Please print exactly the lines below, from the start of the material up to and including the line with "-238,6 +238,7 @@", but none of the pictures.
Data for the task Block Start
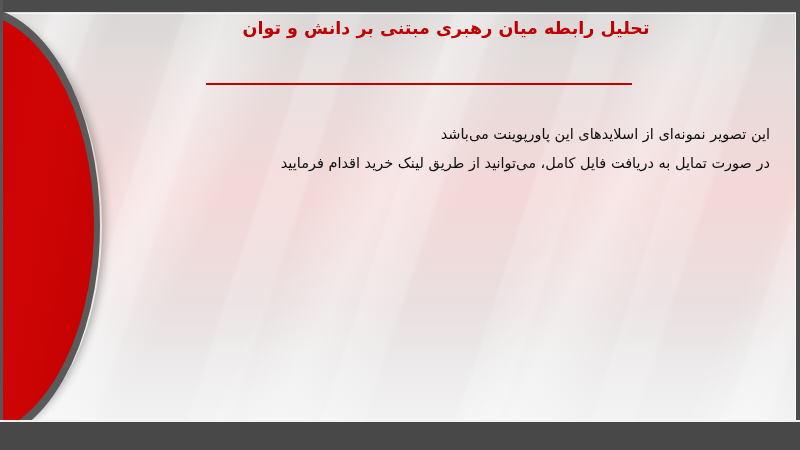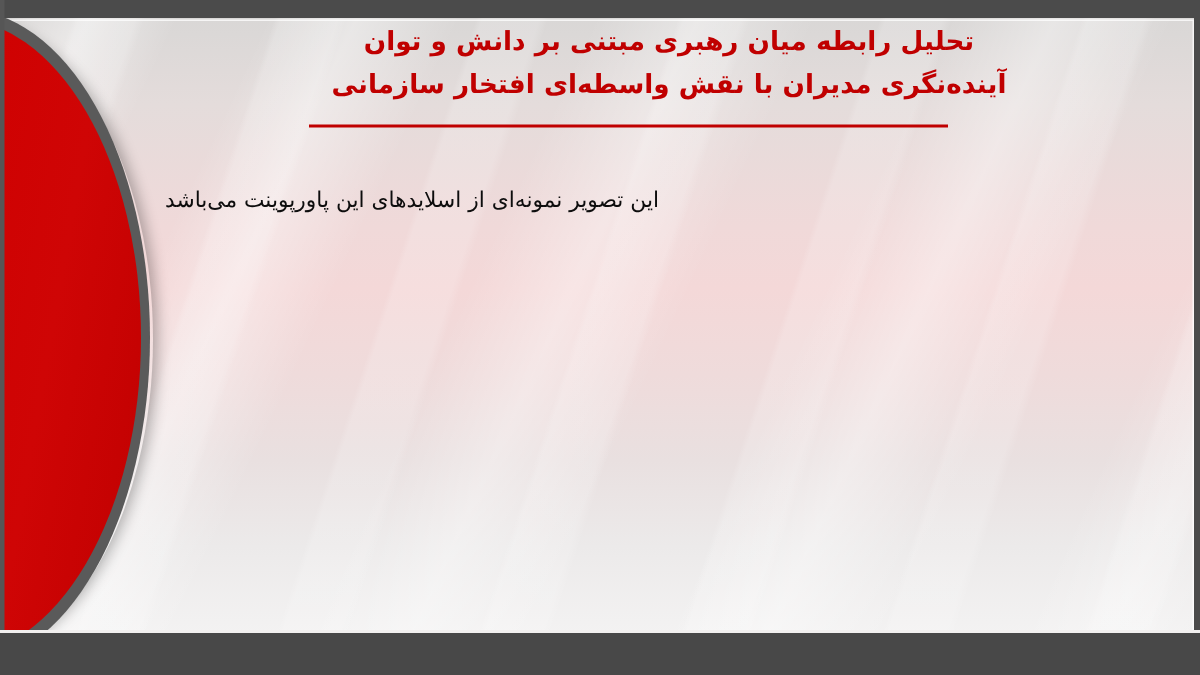--- a/index.html
+++ b/index.html
@@ -233,7 +233,6 @@
 
     <div class="title-block" data-name="slide-title">
       <div class="title-line" data-name="title-line-1">تحلیل رابطه میان رهبری مبتنی بر دانش و توان</div>
-      <div class="title-line" data-name="title-line-2">آینده‌نگری مدیران با نقش واسطه‌ای افتخار سازمانی</div>
     </div>
     <div class="title-underline" data-name="title-underline"></div>
 

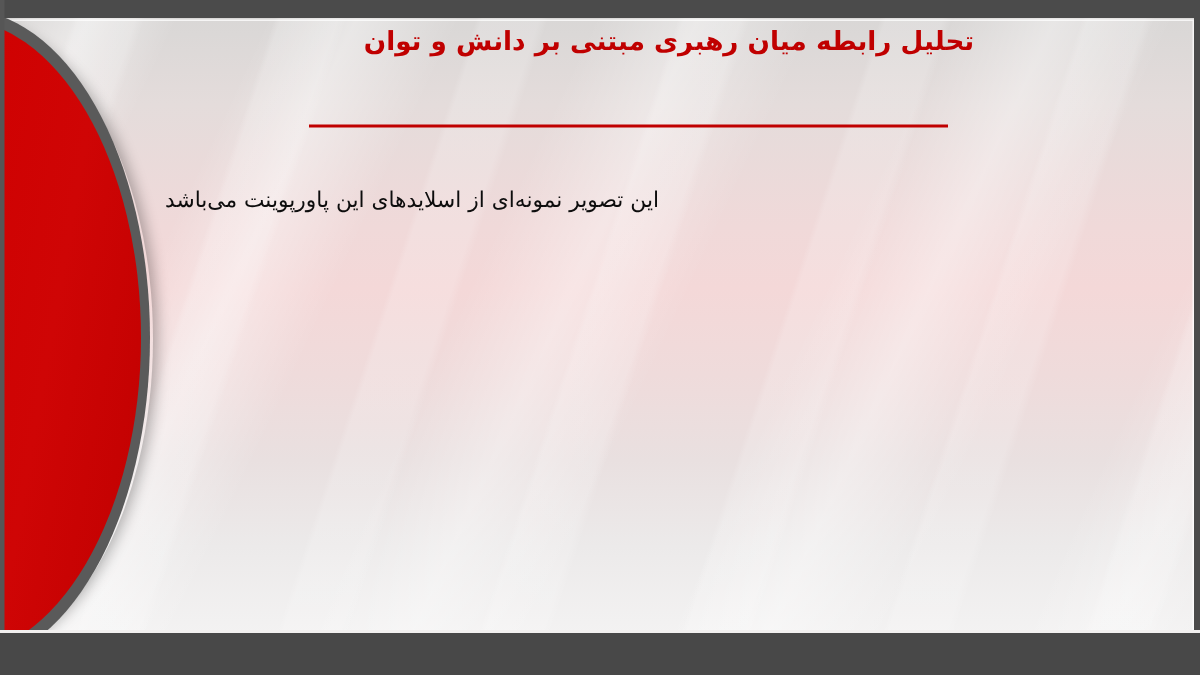--- a/index.html
+++ b/index.html
@@ -197,7 +197,7 @@
     right: 30px;
     top: 108px;
     width: 660px;
-    text-align: left;
+    text-align: right;
     direction: rtl;
     color: #0d0d0d;
   }

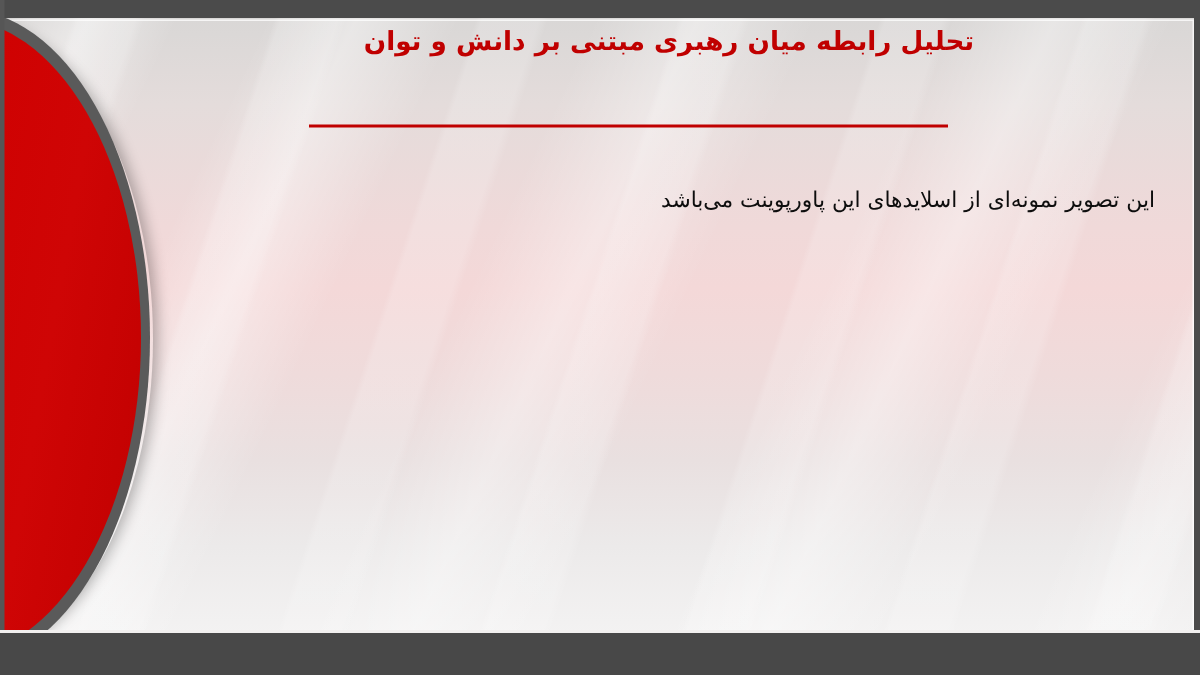--- a/index.html
+++ b/index.html
@@ -238,6 +238,7 @@
 
     <div class="body-block" data-name="slide-body">
       <div class="body-line" data-name="body-line-1">این تصویر نمونه‌ای از اسلایدهای این پاورپوینت می‌باشد</div>
+      <div class="body-line" data-name="body-line-3">در صورت تمایل به دریافت فایل کامل، می‌توانید از طریق لینک خرید اقدام فرمایید</div>
     </div>
 
   </div>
Data for the task Block End
- [Result for this exercise]:
--- a/index.html
+++ b/index.html
@@ -233,7 +233,6 @@
 
     <div class="title-block" data-name="slide-title">
       <div class="title-line" data-name="title-line-1">تحلیل رابطه میان رهبری مبتنی بر دانش و توان</div>
-      <div class="title-line" data-name="title-line-2">آینده‌نگری مدیران با نقش واسطه‌ای افتخار سازمانی</div>
     </div>
     <div class="title-underline" data-name="title-underline"></div>
 

--- a/index.html
+++ b/index.html
@@ -197,7 +197,7 @@
     right: 30px;
     top: 108px;
     width: 660px;
-    text-align: left;
+    text-align: right;
     direction: rtl;
     color: #0d0d0d;
   }

--- a/index.html
+++ b/index.html
@@ -238,6 +238,7 @@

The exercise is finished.